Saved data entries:
######
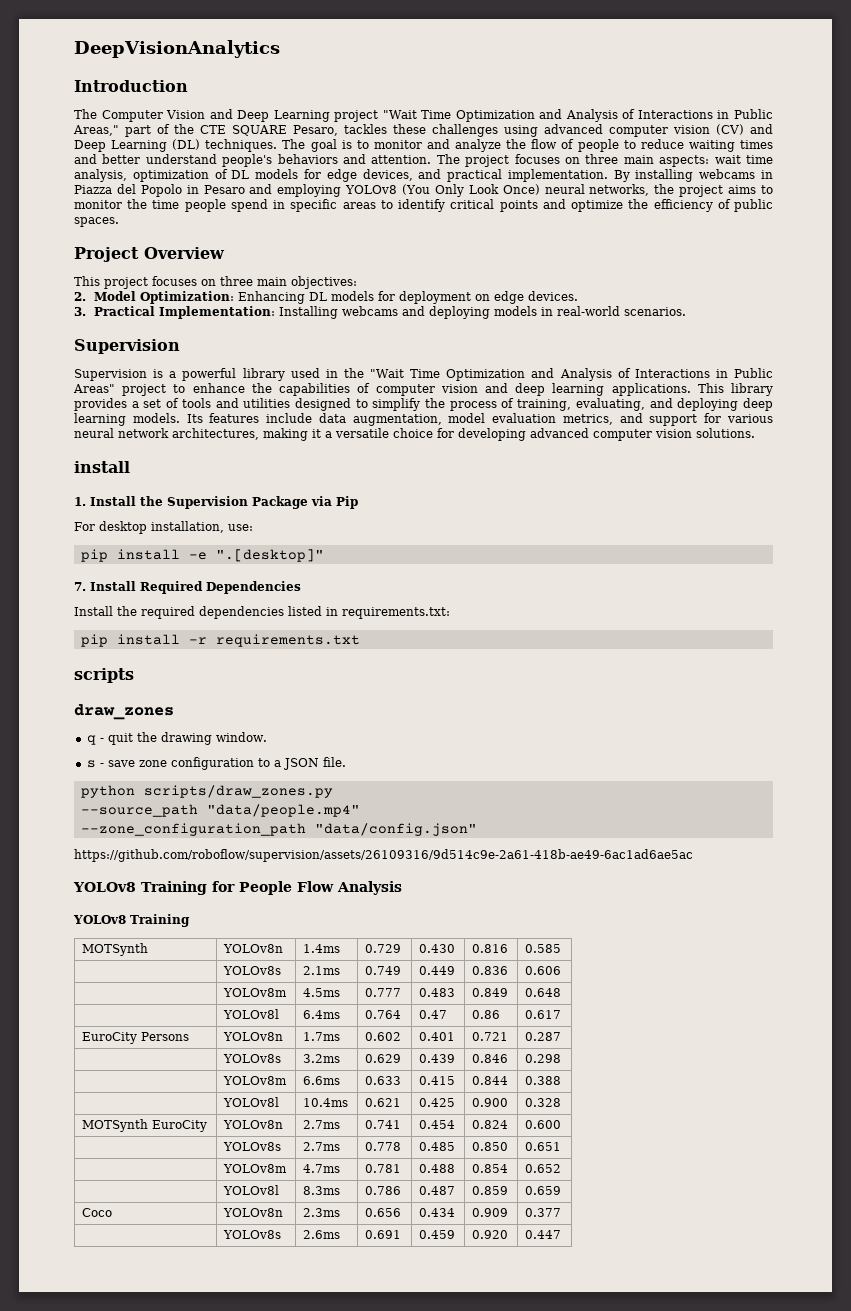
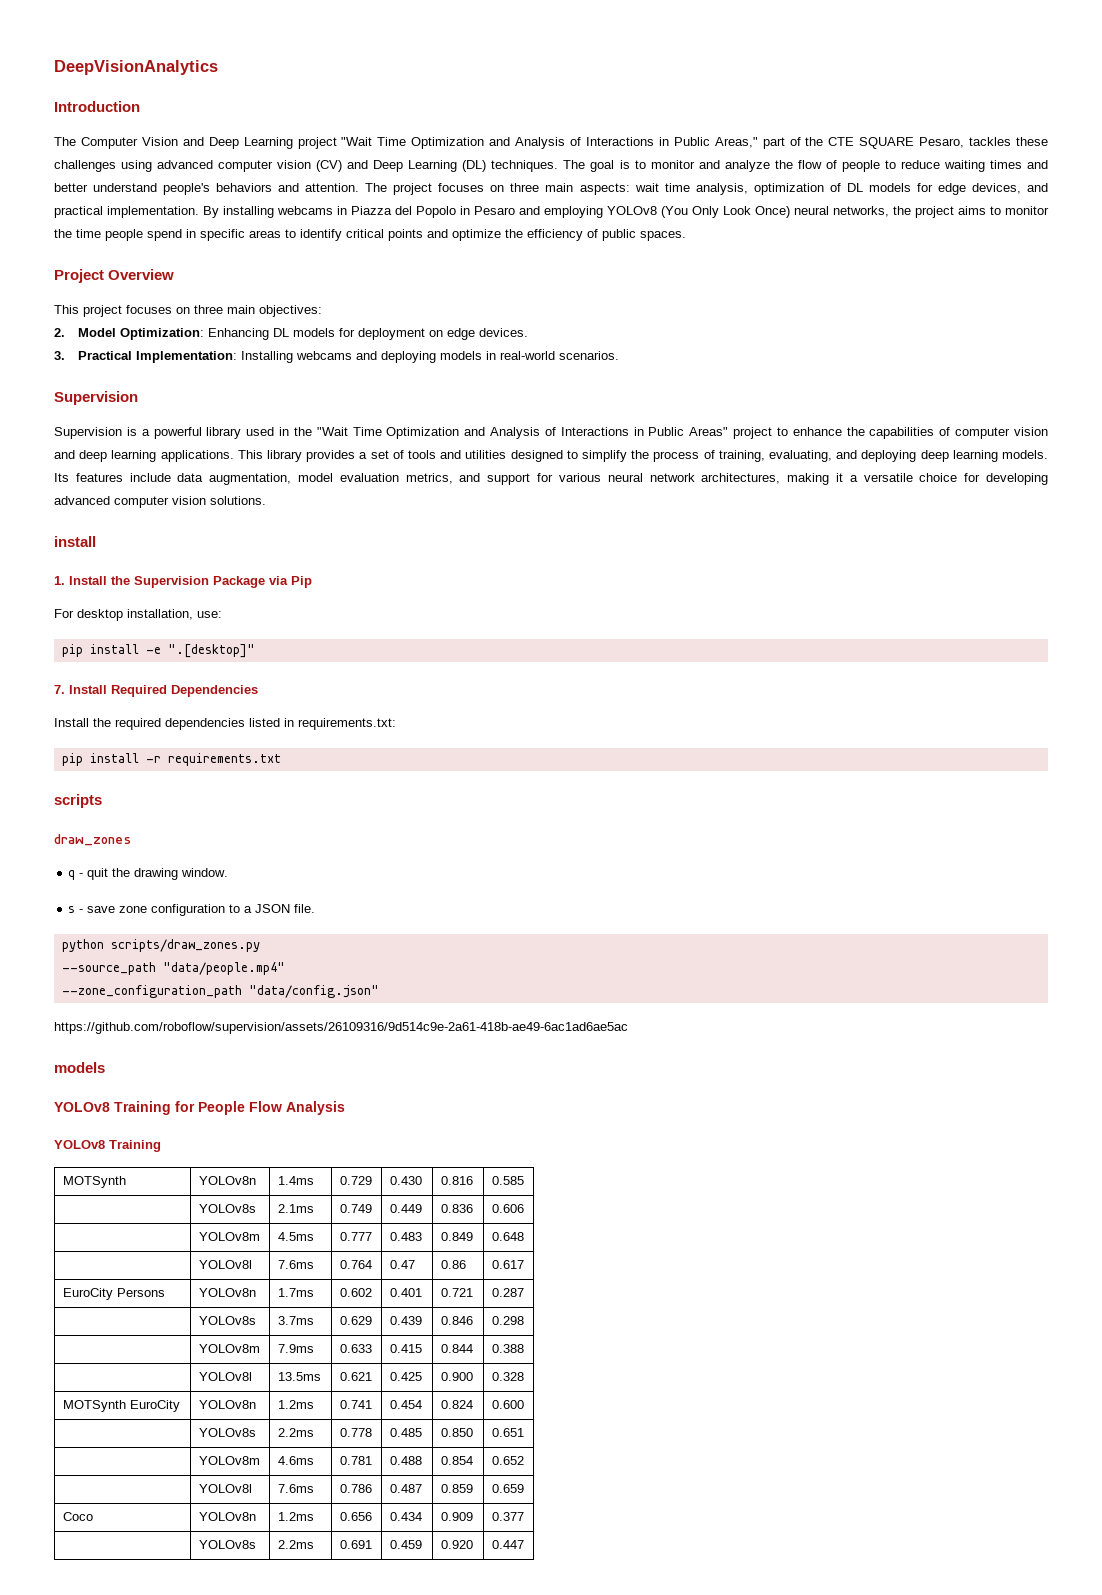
  https://github.com/roboflow/supervision/assets/26109316/9d514c9e-2a61-418b-ae49-6ac1ad6ae5ac
+ models
- | YOLOv8l | 6.4ms | 0.764 | 0.47 | 0.86 | 0.617
+ | YOLOv8l | 7.6ms | 0.764 | 0.47 | 0.86 | 0.617
- | YOLOv8s | 3.2ms | 0.629 | 0.439 | 0.846 | 0.298
+ | YOLOv8s | 3.7ms | 0.629 | 0.439 | 0.846 | 0.298
- | YOLOv8m | 6.6ms | 0.633 | 0.415 | 0.844 | 0.388
+ | YOLOv8m | 7.9ms | 0.633 | 0.415 | 0.844 | 0.388
- | YOLOv8l | 10.4ms | 0.621 | 0.425 | 0.900 | 0.328
+ | YOLOv8l | 13.5ms | 0.621 | 0.425 | 0.900 | 0.328
- MOTSynth EuroCity | YOLOv8n | 2.7ms | 0.741 | 0.454 | 0.824 | 0.600
+ MOTSynth EuroCity | YOLOv8n | 1.2ms | 0.741 | 0.454 | 0.824 | 0.600
- | YOLOv8s | 2.7ms | 0.778 | 0.485 | 0.850 | 0.651
+ | YOLOv8s | 2.2ms | 0.778 | 0.485 | 0.850 | 0.651
- | YOLOv8m | 4.7ms | 0.781 | 0.488 | 0.854 | 0.652
+ | YOLOv8m | 4.6ms | 0.781 | 0.488 | 0.854 | 0.652
- | YOLOv8l | 8.3ms | 0.786 | 0.487 | 0.859 | 0.659
+ | YOLOv8l | 7.6ms | 0.786 | 0.487 | 0.859 | 0.659
- Coco | YOLOv8n | 2.3ms | 0.656 | 0.434 | 0.909 | 0.377
+ Coco | YOLOv8n | 1.2ms | 0.656 | 0.434 | 0.909 | 0.377
- | YOLOv8s | 2.6ms | 0.691 | 0.459 | 0.920 | 0.447
+ | YOLOv8s | 2.2ms | 0.691 | 0.459 | 0.920 | 0.447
######
Pictures stay out; reproduce every line of the records exactly.

  https://github.com/roboflow/supervision/assets/26109316/9d514c9e-2a61-418b-ae49-6ac1ad6ae5ac
+ models
- | YOLOv8l | 6.4ms | 0.764 | 0.47 | 0.86 | 0.617
+ | YOLOv8l | 7.6ms | 0.764 | 0.47 | 0.86 | 0.617
- | YOLOv8s | 3.2ms | 0.629 | 0.439 | 0.846 | 0.298
+ | YOLOv8s | 3.7ms | 0.629 | 0.439 | 0.846 | 0.298
- | YOLOv8m | 6.6ms | 0.633 | 0.415 | 0.844 | 0.388
+ | YOLOv8m | 7.9ms | 0.633 | 0.415 | 0.844 | 0.388
- | YOLOv8l | 10.4ms | 0.621 | 0.425 | 0.900 | 0.328
+ | YOLOv8l | 13.5ms | 0.621 | 0.425 | 0.900 | 0.328
- MOTSynth EuroCity | YOLOv8n | 2.7ms | 0.741 | 0.454 | 0.824 | 0.600
+ MOTSynth EuroCity | YOLOv8n | 1.2ms | 0.741 | 0.454 | 0.824 | 0.600
- | YOLOv8s | 2.7ms | 0.778 | 0.485 | 0.850 | 0.651
+ | YOLOv8s | 2.2ms | 0.778 | 0.485 | 0.850 | 0.651
- | YOLOv8m | 4.7ms | 0.781 | 0.488 | 0.854 | 0.652
+ | YOLOv8m | 4.6ms | 0.781 | 0.488 | 0.854 | 0.652
- | YOLOv8l | 8.3ms | 0.786 | 0.487 | 0.859 | 0.659
+ | YOLOv8l | 7.6ms | 0.786 | 0.487 | 0.859 | 0.659
- Coco | YOLOv8n | 2.3ms | 0.656 | 0.434 | 0.909 | 0.377
+ Coco | YOLOv8n | 1.2ms | 0.656 | 0.434 | 0.909 | 0.377
- | YOLOv8s | 2.6ms | 0.691 | 0.459 | 0.920 | 0.447
+ | YOLOv8s | 2.2ms | 0.691 | 0.459 | 0.920 | 0.447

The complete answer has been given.